[Prompt]
Which lines in the material below contain the word "transfer"? Copy each of them.
+++ Data supplied +++
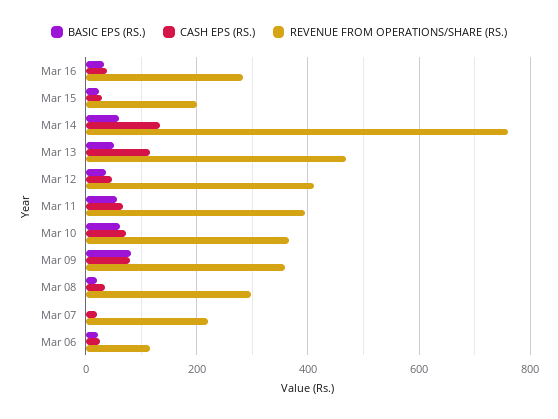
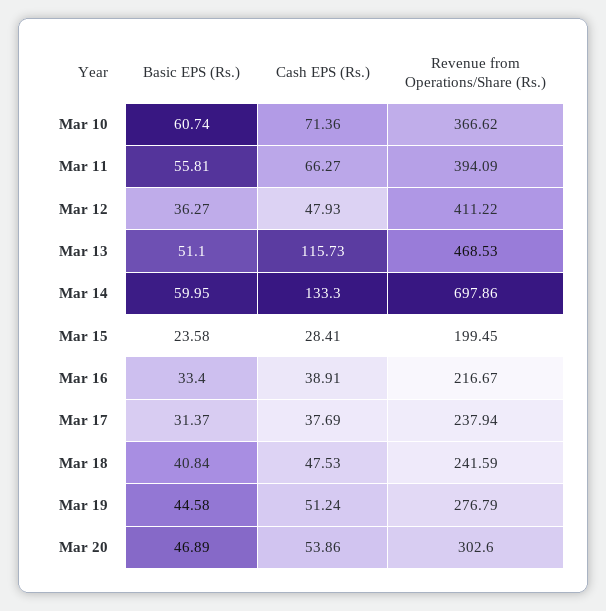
REVENUE FROM OPERATIONS/SHARE (RS.), Mar 16: 280 -> 216.67
REVENUE FROM OPERATIONS/SHARE (RS.), Mar 14: 760 -> 697.86
BASIC EPS (RS.), Mar 09: 80 -> none
CASH EPS (RS.), Mar 09: 80 -> none
REVENUE FROM OPERATIONS/SHARE (RS.), Mar 09: 360 -> none
BASIC EPS (RS.), Mar 08: 20 -> none
CASH EPS (RS.), Mar 08: 40 -> none
REVENUE FROM OPERATIONS/SHARE (RS.), Mar 08: 300 -> none
BASIC EPS (RS.), Mar 07: 0 -> none
CASH EPS (RS.), Mar 07: 20 -> none
REVENUE FROM OPERATIONS/SHARE (RS.), Mar 07: 220 -> none
BASIC EPS (RS.), Mar 06: 20 -> none
CASH EPS (RS.), Mar 06: 20 -> none
REVENUE FROM OPERATIONS/SHARE (RS.), Mar 06: 120 -> none
BASIC EPS (RS.), Mar 17: none -> 31.37
CASH EPS (RS.), Mar 17: none -> 37.69
REVENUE FROM OPERATIONS/SHARE (RS.), Mar 17: none -> 237.94
BASIC EPS (RS.), Mar 18: none -> 40.84
CASH EPS (RS.), Mar 18: none -> 47.53
REVENUE FROM OPERATIONS/SHARE (RS.), Mar 18: none -> 241.59
BASIC EPS (RS.), Mar 19: none -> 44.58
CASH EPS (RS.), Mar 19: none -> 51.24
REVENUE FROM OPERATIONS/SHARE (RS.), Mar 19: none -> 276.79
BASIC EPS (RS.), Mar 20: none -> 46.89
CASH EPS (RS.), Mar 20: none -> 53.86
REVENUE FROM OPERATIONS/SHARE (RS.), Mar 20: none -> 302.6

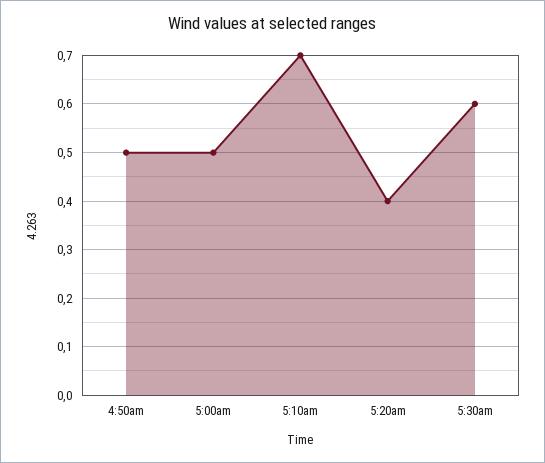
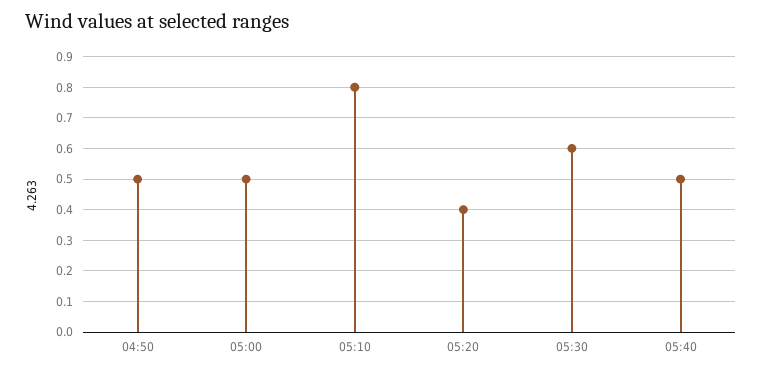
5:10am: 0.7 -> 0.8
05:40: none -> 0.5

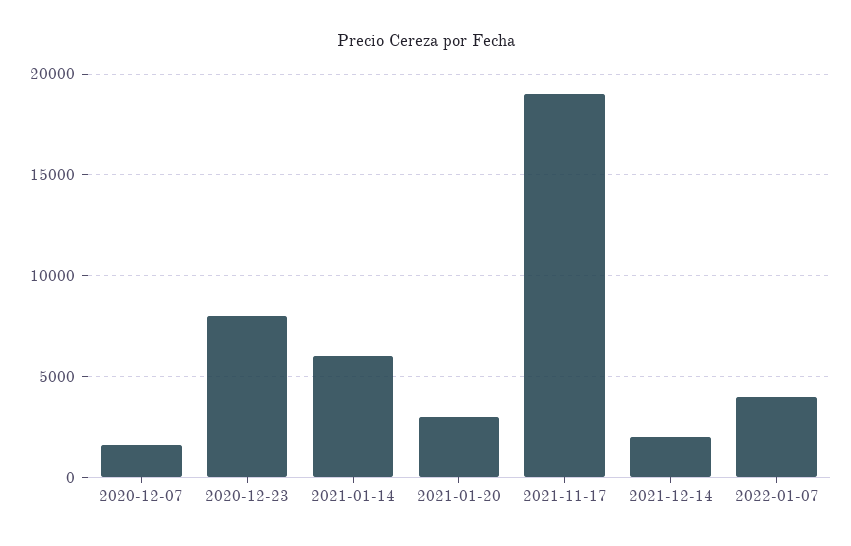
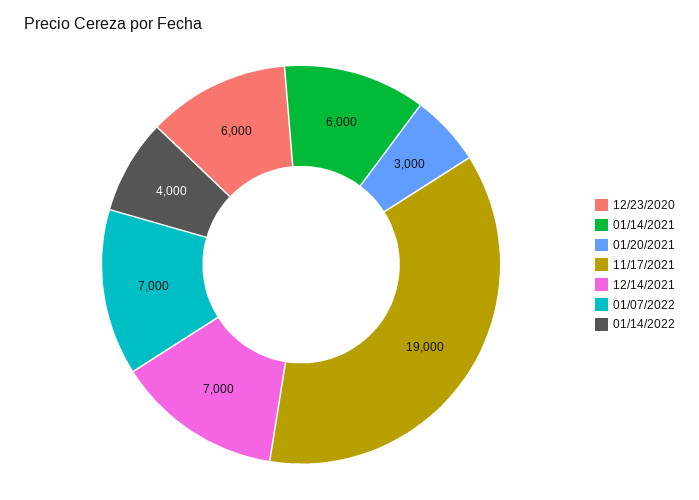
2020-12-07: 1500 -> none
2020-12-23: 8000 -> 6000
2021-12-14: 2000 -> 7000
2022-01-07: 4000 -> 7000
01/14/2022: none -> 4000

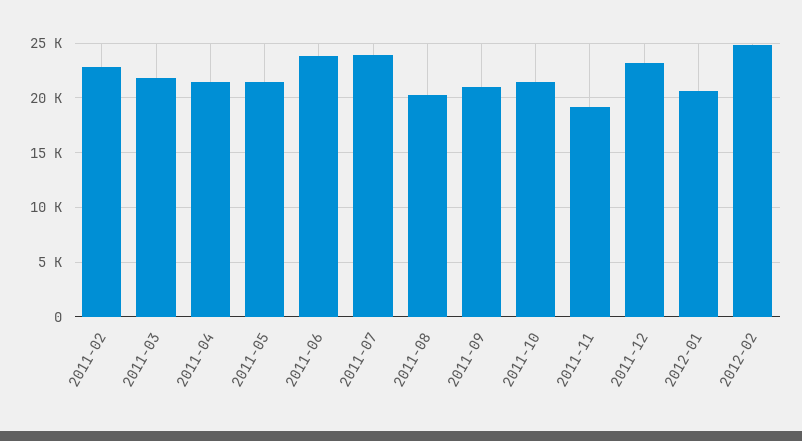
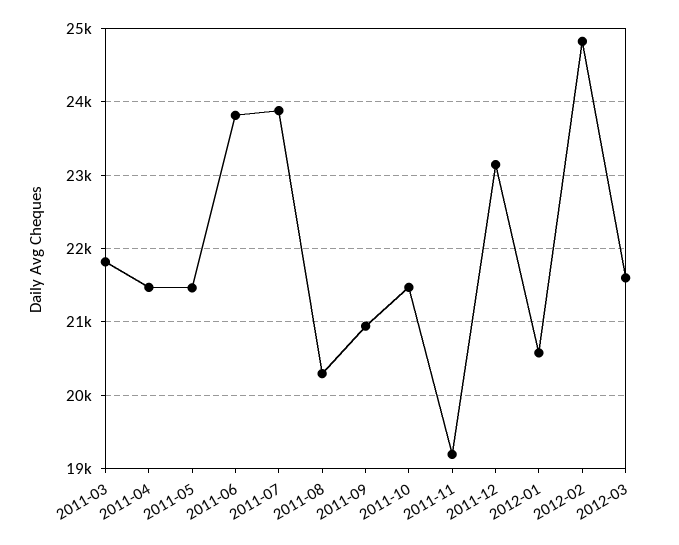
2011-02: 23000 -> none
2012-03: none -> 21600

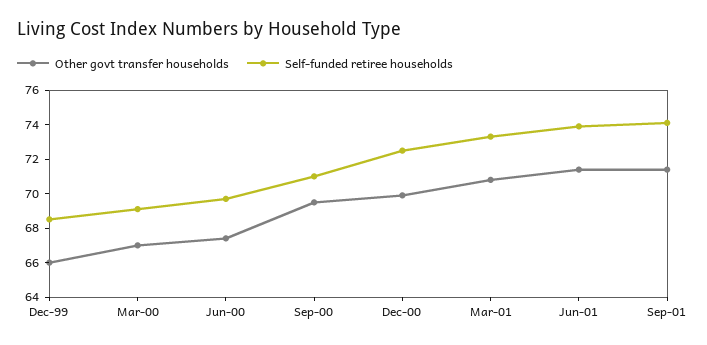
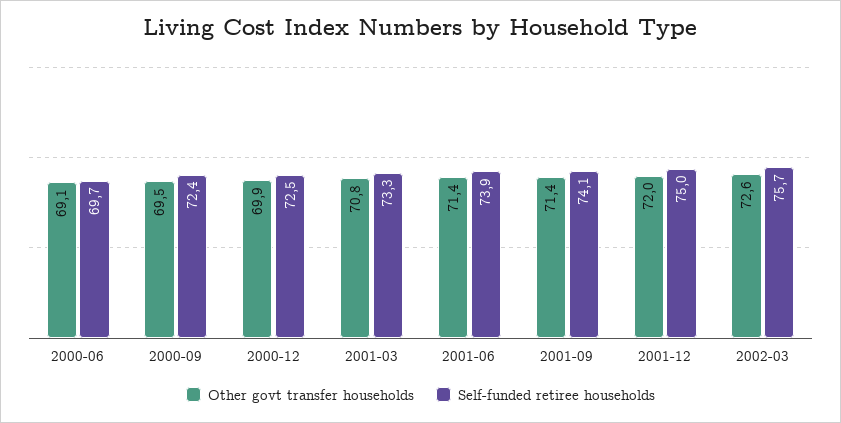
Other govt transfer households, Dec-99: 66 -> none
Self-funded retiree households, Dec-99: 68.5 -> none
Other govt transfer households, Mar-00: 67 -> none
Self-funded retiree households, Mar-00: 69 -> none
Other govt transfer households, Jun-00: 67.5 -> 69.1
Self-funded retiree households, Sep-00: 71 -> 72.4
Other govt transfer households, 2001-12: none -> 72
Self-funded retiree households, 2001-12: none -> 75
Other govt transfer households, 2002-03: none -> 72.6
Self-funded retiree households, 2002-03: none -> 75.7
+++
[Expected output]
Other govt transfer households, Dec-99: 66 -> none
Other govt transfer households, Mar-00: 67 -> none
Other govt transfer households, Jun-00: 67.5 -> 69.1
Other govt transfer households, 2001-12: none -> 72
Other govt transfer households, 2002-03: none -> 72.6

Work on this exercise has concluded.